Only the lines from the top of the records below through the line containing "[40,382,100,392] Download ->" should be printed, exactly and without pictures.

(Content revision data)
^^^^^^^^^^^^^^^^

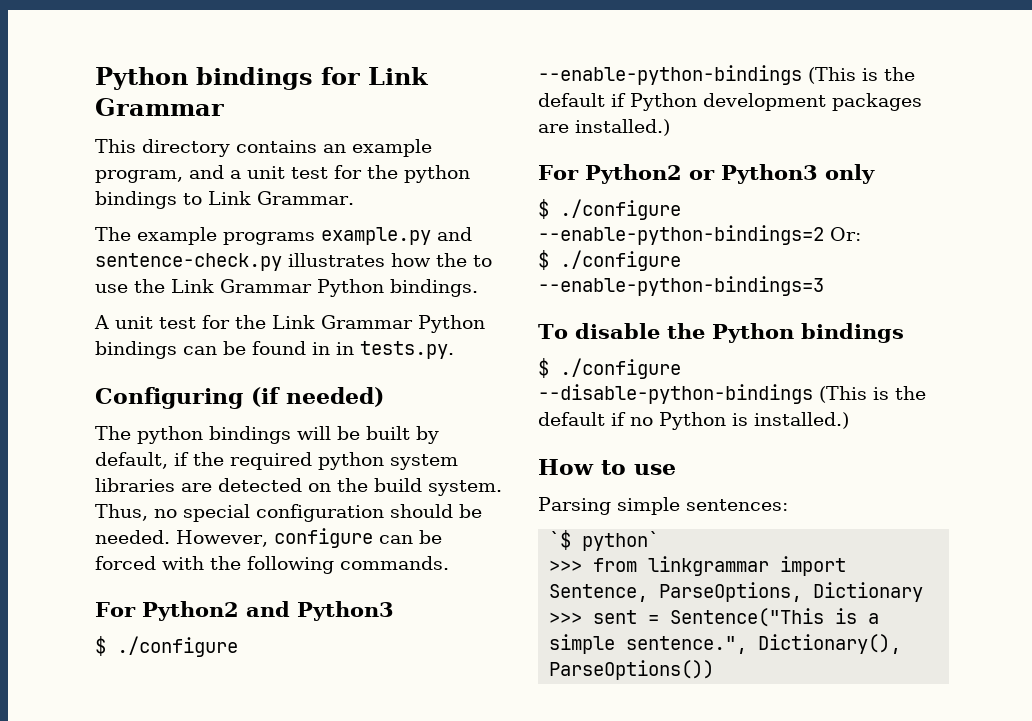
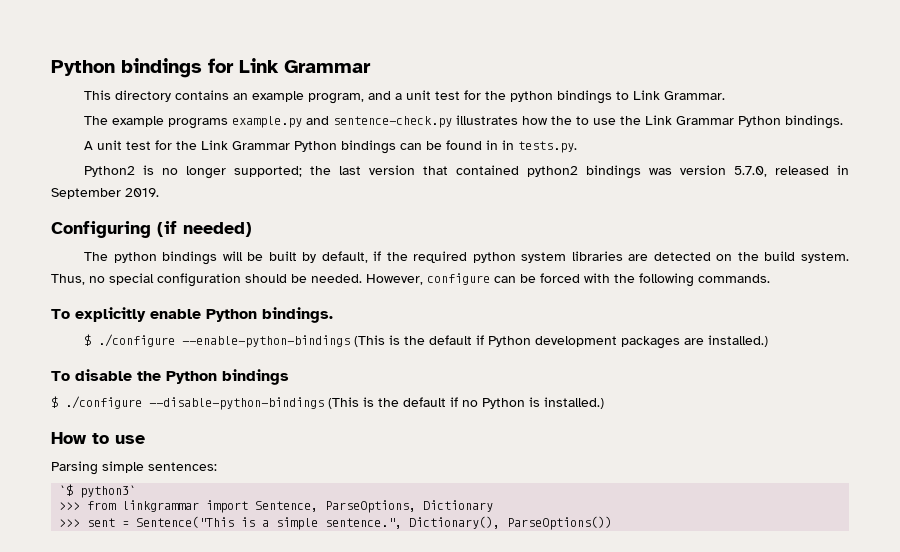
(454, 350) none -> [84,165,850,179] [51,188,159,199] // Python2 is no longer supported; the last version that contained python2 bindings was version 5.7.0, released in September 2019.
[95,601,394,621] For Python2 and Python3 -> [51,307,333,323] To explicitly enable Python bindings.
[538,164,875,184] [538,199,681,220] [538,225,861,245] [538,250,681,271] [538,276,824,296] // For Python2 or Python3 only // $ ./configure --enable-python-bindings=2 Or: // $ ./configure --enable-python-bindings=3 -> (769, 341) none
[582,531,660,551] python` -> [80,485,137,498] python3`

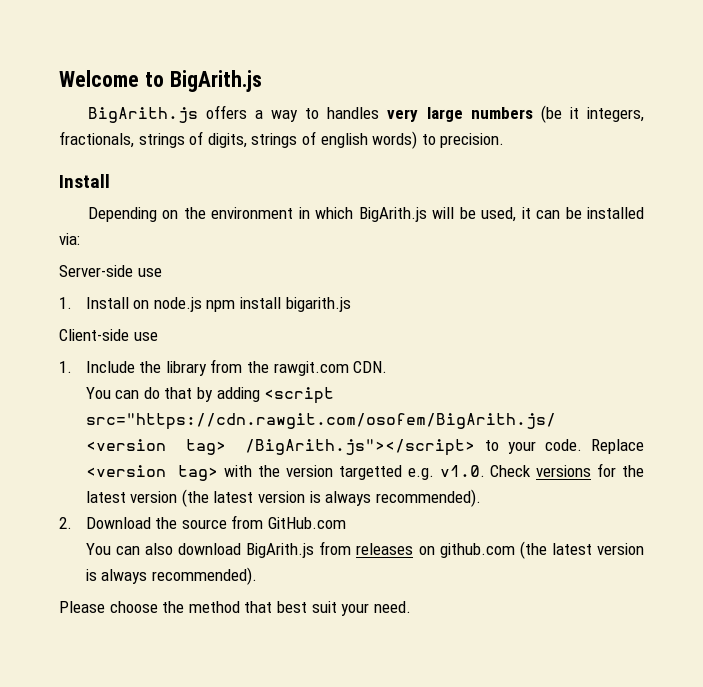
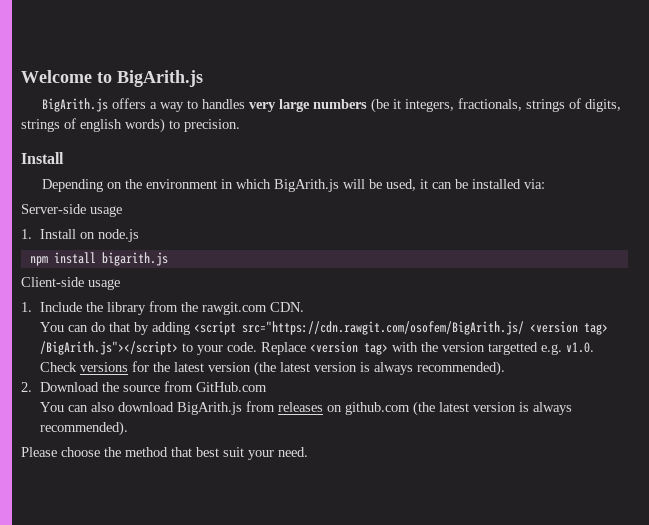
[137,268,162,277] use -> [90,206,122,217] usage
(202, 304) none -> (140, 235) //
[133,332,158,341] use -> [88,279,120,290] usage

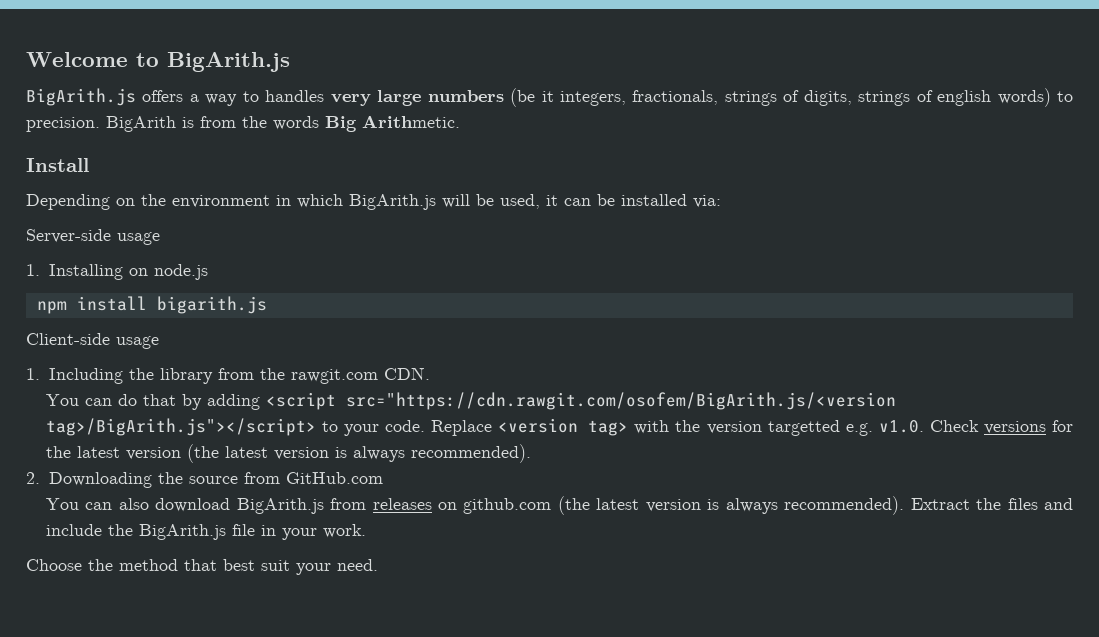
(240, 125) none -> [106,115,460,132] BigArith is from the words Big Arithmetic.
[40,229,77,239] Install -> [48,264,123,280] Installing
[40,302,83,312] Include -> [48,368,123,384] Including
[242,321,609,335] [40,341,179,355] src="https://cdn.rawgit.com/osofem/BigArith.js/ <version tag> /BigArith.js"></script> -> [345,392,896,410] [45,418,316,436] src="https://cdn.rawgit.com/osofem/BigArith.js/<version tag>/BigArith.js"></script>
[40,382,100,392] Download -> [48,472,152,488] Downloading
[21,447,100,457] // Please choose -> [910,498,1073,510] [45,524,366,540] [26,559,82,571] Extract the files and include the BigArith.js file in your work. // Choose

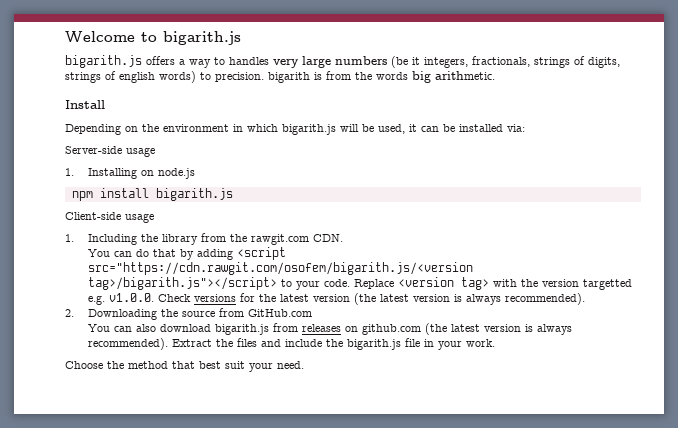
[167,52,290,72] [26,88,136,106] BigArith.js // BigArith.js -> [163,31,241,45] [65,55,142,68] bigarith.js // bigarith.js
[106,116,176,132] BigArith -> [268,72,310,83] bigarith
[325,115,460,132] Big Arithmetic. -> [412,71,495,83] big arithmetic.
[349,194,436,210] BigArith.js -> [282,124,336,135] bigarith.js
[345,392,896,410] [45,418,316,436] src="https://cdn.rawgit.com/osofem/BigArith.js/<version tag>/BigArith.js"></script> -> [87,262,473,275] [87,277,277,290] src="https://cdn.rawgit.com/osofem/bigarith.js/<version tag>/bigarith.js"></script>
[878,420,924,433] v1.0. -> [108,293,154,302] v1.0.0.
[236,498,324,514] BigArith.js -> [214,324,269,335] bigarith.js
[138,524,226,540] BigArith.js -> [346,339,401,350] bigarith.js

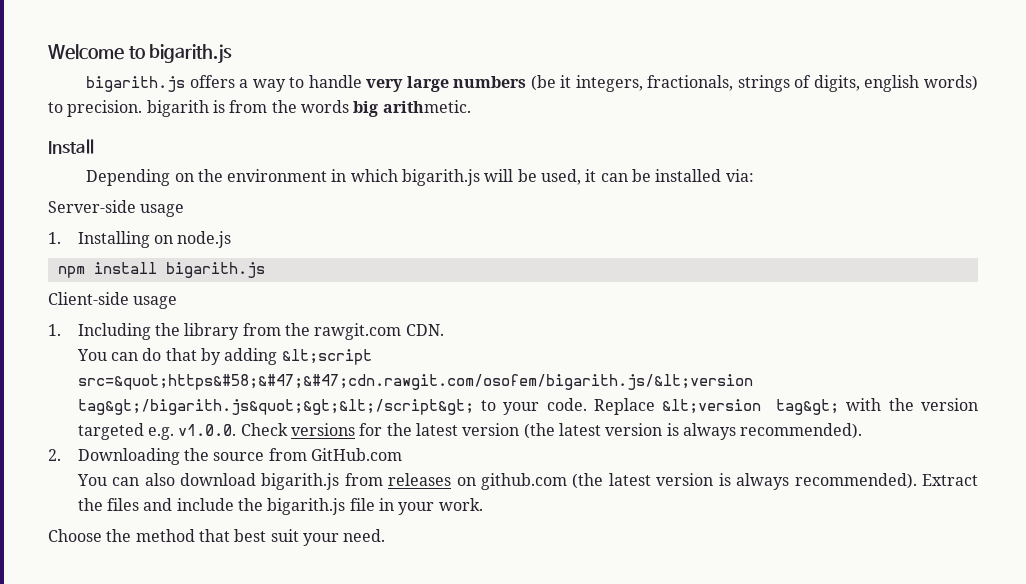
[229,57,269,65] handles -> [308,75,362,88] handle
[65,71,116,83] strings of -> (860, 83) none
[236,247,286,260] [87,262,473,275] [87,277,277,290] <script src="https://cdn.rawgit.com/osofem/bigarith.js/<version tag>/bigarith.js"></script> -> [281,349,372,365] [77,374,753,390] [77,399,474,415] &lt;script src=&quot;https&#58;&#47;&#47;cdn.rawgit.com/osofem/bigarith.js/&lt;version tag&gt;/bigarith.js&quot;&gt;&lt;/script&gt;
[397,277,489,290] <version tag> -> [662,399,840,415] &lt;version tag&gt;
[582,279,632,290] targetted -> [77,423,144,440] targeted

^^^^^^^^^^^^^^^^

### [Answer for the task]
(454, 350) none -> [84,165,850,179] [51,188,159,199] // Python2 is no longer supported; the last version that contained python2 bindings was version 5.7.0, released in September 2019.
[95,601,394,621] For Python2 and Python3 -> [51,307,333,323] To explicitly enable Python bindings.
[538,164,875,184] [538,199,681,220] [538,225,861,245] [538,250,681,271] [538,276,824,296] // For Python2 or Python3 only // $ ./configure --enable-python-bindings=2 Or: // $ ./configure --enable-python-bindings=3 -> (769, 341) none
[582,531,660,551] python` -> [80,485,137,498] python3`

[137,268,162,277] use -> [90,206,122,217] usage
(202, 304) none -> (140, 235) //
[133,332,158,341] use -> [88,279,120,290] usage

(240, 125) none -> [106,115,460,132] BigArith is from the words Big Arithmetic.
[40,229,77,239] Install -> [48,264,123,280] Installing
[40,302,83,312] Include -> [48,368,123,384] Including
[242,321,609,335] [40,341,179,355] src="https://cdn.rawgit.com/osofem/BigArith.js/ <version tag> /BigArith.js"></script> -> [345,392,896,410] [45,418,316,436] src="https://cdn.rawgit.com/osofem/BigArith.js/<version tag>/BigArith.js"></script>
[40,382,100,392] Download -> [48,472,152,488] Downloading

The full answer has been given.